*What you need to do*: Set each record down exactly, excluding all images.
Start of Given entries
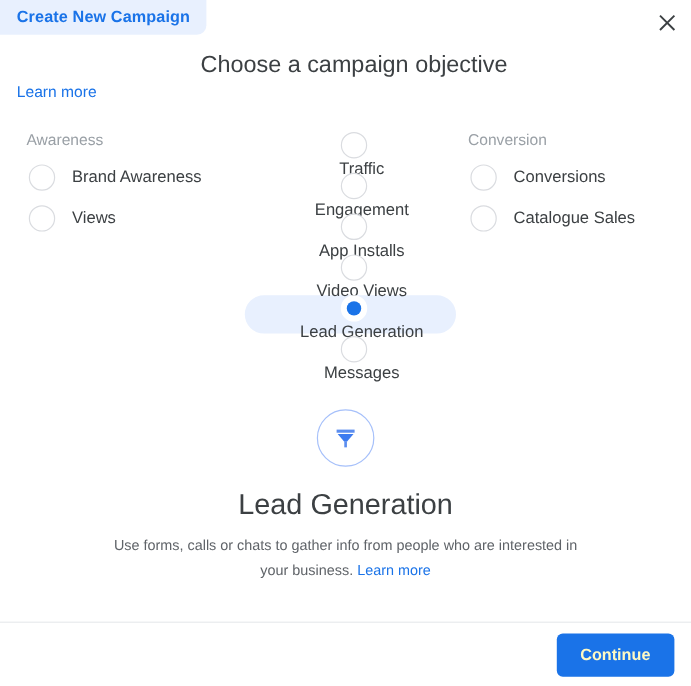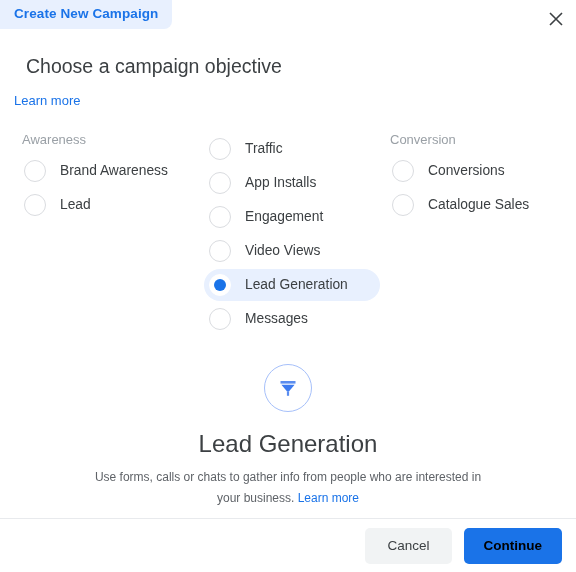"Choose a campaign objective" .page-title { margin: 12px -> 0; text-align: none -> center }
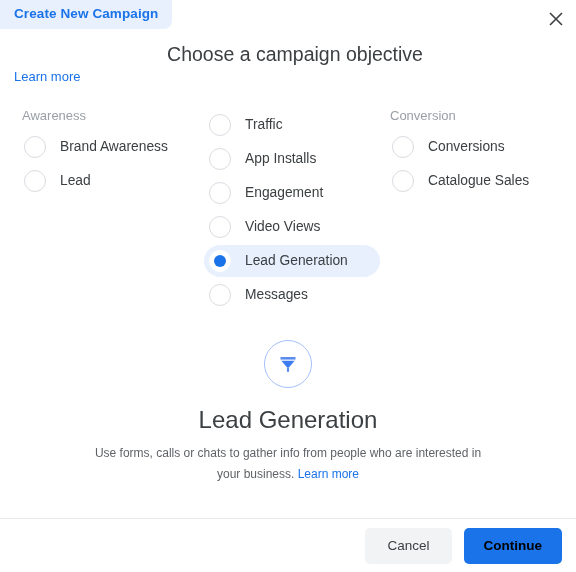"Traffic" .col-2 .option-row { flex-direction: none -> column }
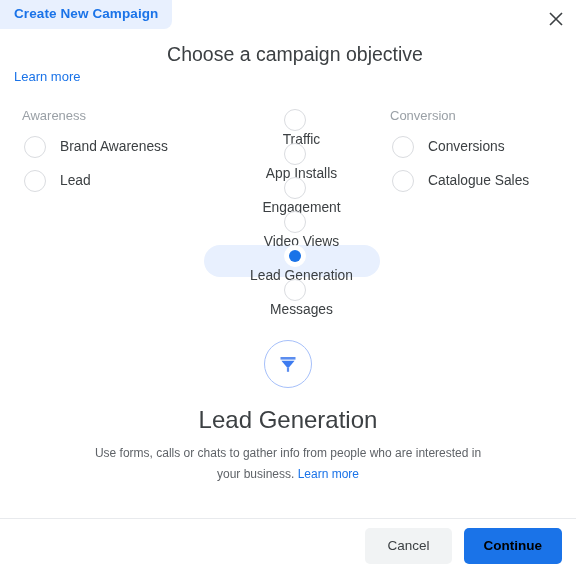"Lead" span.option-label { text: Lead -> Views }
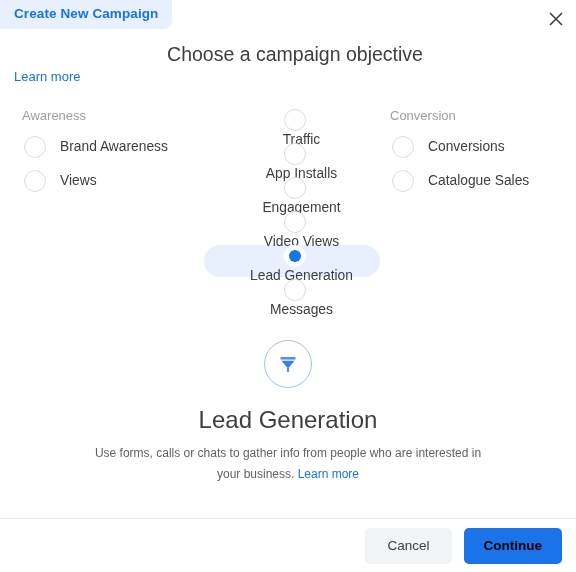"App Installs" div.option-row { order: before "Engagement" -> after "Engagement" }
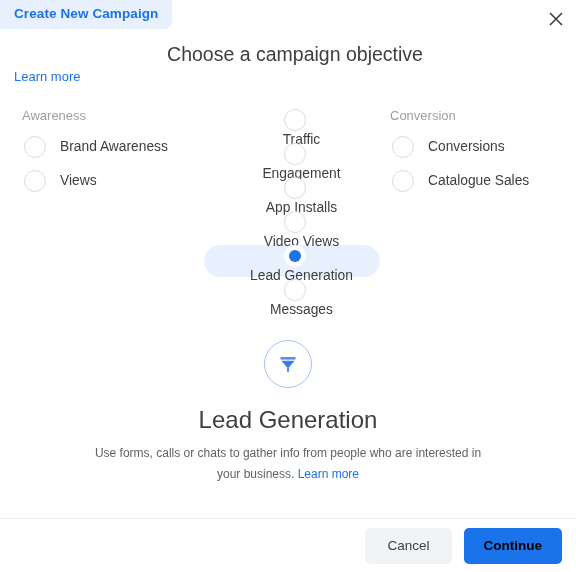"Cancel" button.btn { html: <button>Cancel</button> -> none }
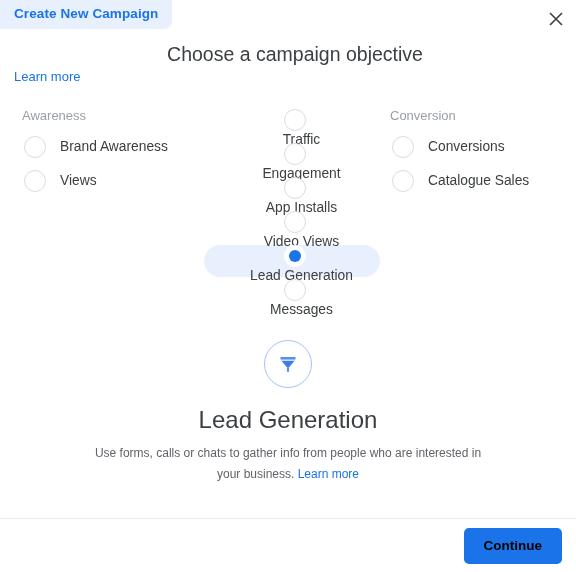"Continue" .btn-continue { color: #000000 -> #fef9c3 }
End of Given entries
*Response to the exercise*:
"Choose a campaign objective" .page-title { margin: 12px -> 0; text-align: none -> center }
"Traffic" .col-2 .option-row { flex-direction: none -> column }
"Lead" span.option-label { text: Lead -> Views }
"App Installs" div.option-row { order: before "Engagement" -> after "Engagement" }
"Cancel" button.btn { html: <button>Cancel</button> -> none }
"Continue" .btn-continue { color: #000000 -> #fef9c3 }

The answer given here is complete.